Lo scorso settembre, Papa Francesco aveva inviato il Cardinale Pietro Parolin, suo segretario di Stato, in Libano mentre era stata proclamata per il Paese una giornata di digiuno e di preghiera.
Il Cardinale Rai ha rinnovato al Papa l’invito ad andare in Libano. In fondo, c’era già l’idea che il Papa partecipasse al grande incontro di dialogo cattolico islamico che doveva essere organizzata dalla Lega Musulmana Mondiale a Beirut durante quest’anno. Il COVID ha bloccato ogni iniziativa.
Georgia, il vescovo Pasotto scrive al viceprimo ministro
In Georgia, le norme anti-Covid permettono agli ortodossi di celebrare Messa nella notte di Natale, ma non alla piccola comunità cattolica. Il vescovo Giuseppe Pasotto, amministratore del Caucaso dei Latini, ha inviato al vice Primo Ministro Maia Zikitishvili una lettera per contestare le decisioni del governo.
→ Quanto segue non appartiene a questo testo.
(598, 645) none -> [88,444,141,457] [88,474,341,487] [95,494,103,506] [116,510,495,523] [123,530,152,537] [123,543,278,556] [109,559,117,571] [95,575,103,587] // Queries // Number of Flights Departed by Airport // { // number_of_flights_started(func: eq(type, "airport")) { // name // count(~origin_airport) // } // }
Nella lettera, il vescovo Pasotto sottolinea che “diversi gruppi religiosi le hanno scritto esprimendole il forte dissenso per le decisioni che lei, a nome del governo, ha annunciato a riguardo alle prossime feste religiose legate alla nascita di Gesù Salvatore”, e che i gruppi sottolineano “in modo chiaro che queste decisioni sono apparse discriminatorie e che hanno privilegiato una maggioranza a discapito di coloro che avevano l’uguale diritto a esprimere la loro fede pubblica in data diversa, ma con fondamenti altrettanto validi e quindi da rispettare e da tenere presenti”.
Il vescovo Pasotto fa sapere di non aver sottoscritto la lettera, ma di condividerne il senso, perché “queste vostre decisioni contengono in sé una chiara discriminazione”.
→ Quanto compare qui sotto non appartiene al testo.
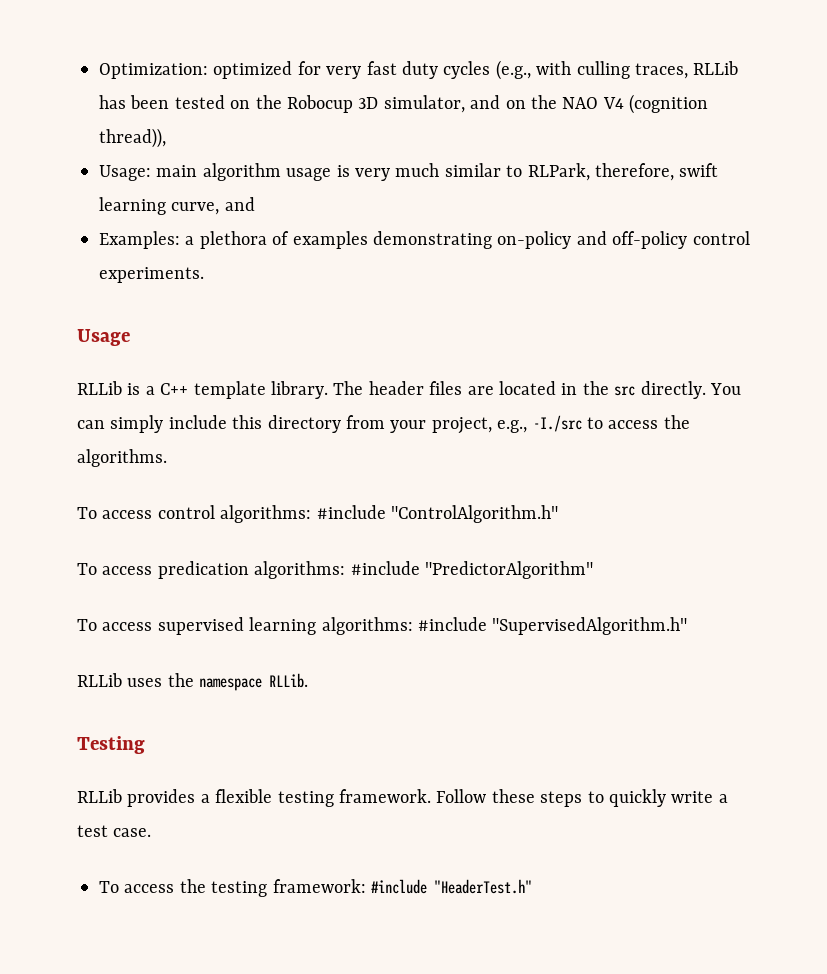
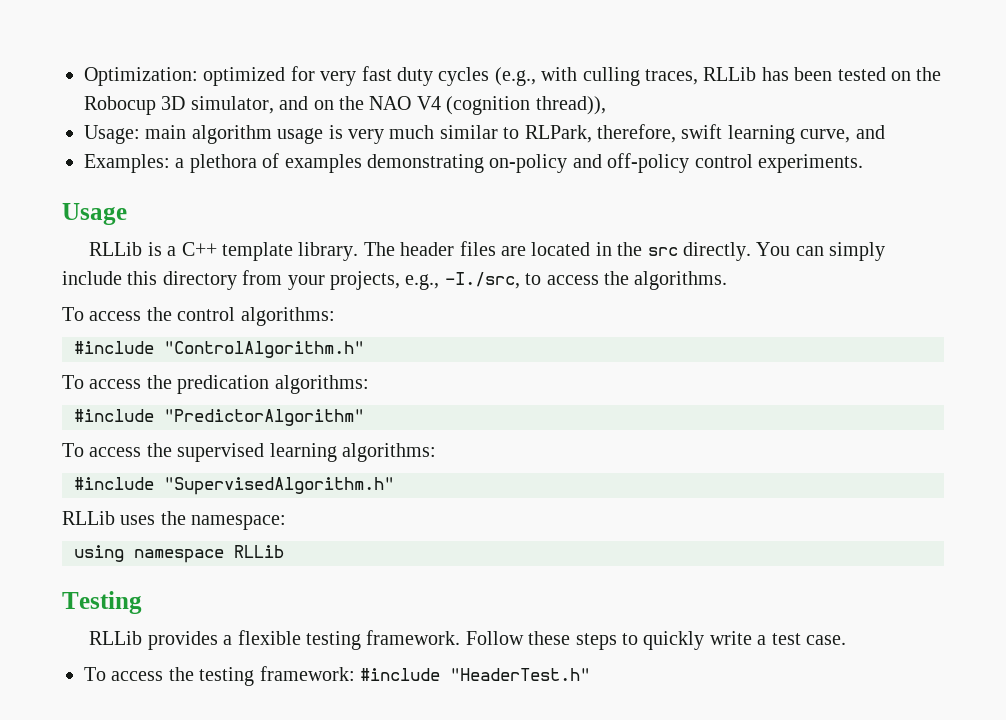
[431,415,582,434] project, e.g., -I./src -> [330,271,520,290] projects, e.g., -I./src,
(153, 514) none -> [146,307,172,321] the
(312, 514) none -> (335, 316) //
(153, 570) none -> [146,375,172,389] the
(346, 570) none -> (369, 384) //
(153, 626) none -> [146,443,172,457] the
(413, 626) none -> (436, 452) //
[199,673,309,691] namespace RLLib. -> [191,515,287,530] [74,545,284,563] namespace: // using namespace RLLib

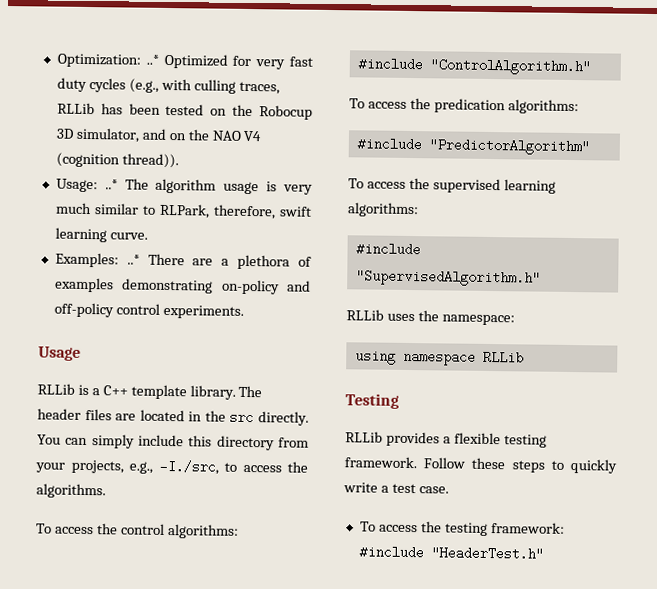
[203,67,286,86] optimized -> [145,53,228,69] ..* Optimized
[535,96,606,115] thread)), -> [121,153,179,169] thread)).
[145,125,187,139] main -> [104,178,149,190] ..* The
[800,125,885,143] curve, and -> [109,232,148,240] curve.
(170, 163) none -> [126,253,214,266] ..* There are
Riconoscendo la difficoltà di prendere decisioni per chi governa, il vescovo Pasotto ha anche notato che no, non è un problema “per nessuna confessione religiosa cristiana cambiare l’ora delle celebrazioni del Natale adattandole alle decisioni governative”, ma si è persa comunque una occasione di “camminare con i gruppi minoritari”.
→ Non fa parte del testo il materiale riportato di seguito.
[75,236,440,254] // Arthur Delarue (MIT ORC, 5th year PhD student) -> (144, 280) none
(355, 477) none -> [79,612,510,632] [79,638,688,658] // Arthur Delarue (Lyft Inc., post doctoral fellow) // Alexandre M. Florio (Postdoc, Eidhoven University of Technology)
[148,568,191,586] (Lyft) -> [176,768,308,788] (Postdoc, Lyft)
Chiede il vescovo Pasotto: “Non ha mai pensato quando sarebbe stato bello averci riuniti tutti insieme e aver chiesto il nostro parere e anche il nostro aiuto dopo averci messo davanti le vostre preoccupazioni? Non ha mai pensato quanto sarebbe stato un segno di rispetto e stima per ogni confessione e per ogni cittadino che e’ membro di essa? Non ha mai pensato che il leader religioso ha il compito di cercare, il bene comune, la crescita della società fondandola sui valori piu’ genuini, come lo ha colui che governa?”
Secondo il vescovo, si è persa dunque una chance di far vedere una stima per tutti, mentre ora tanti “si sono sentiti trattati come un piccolo e insignificante numero”.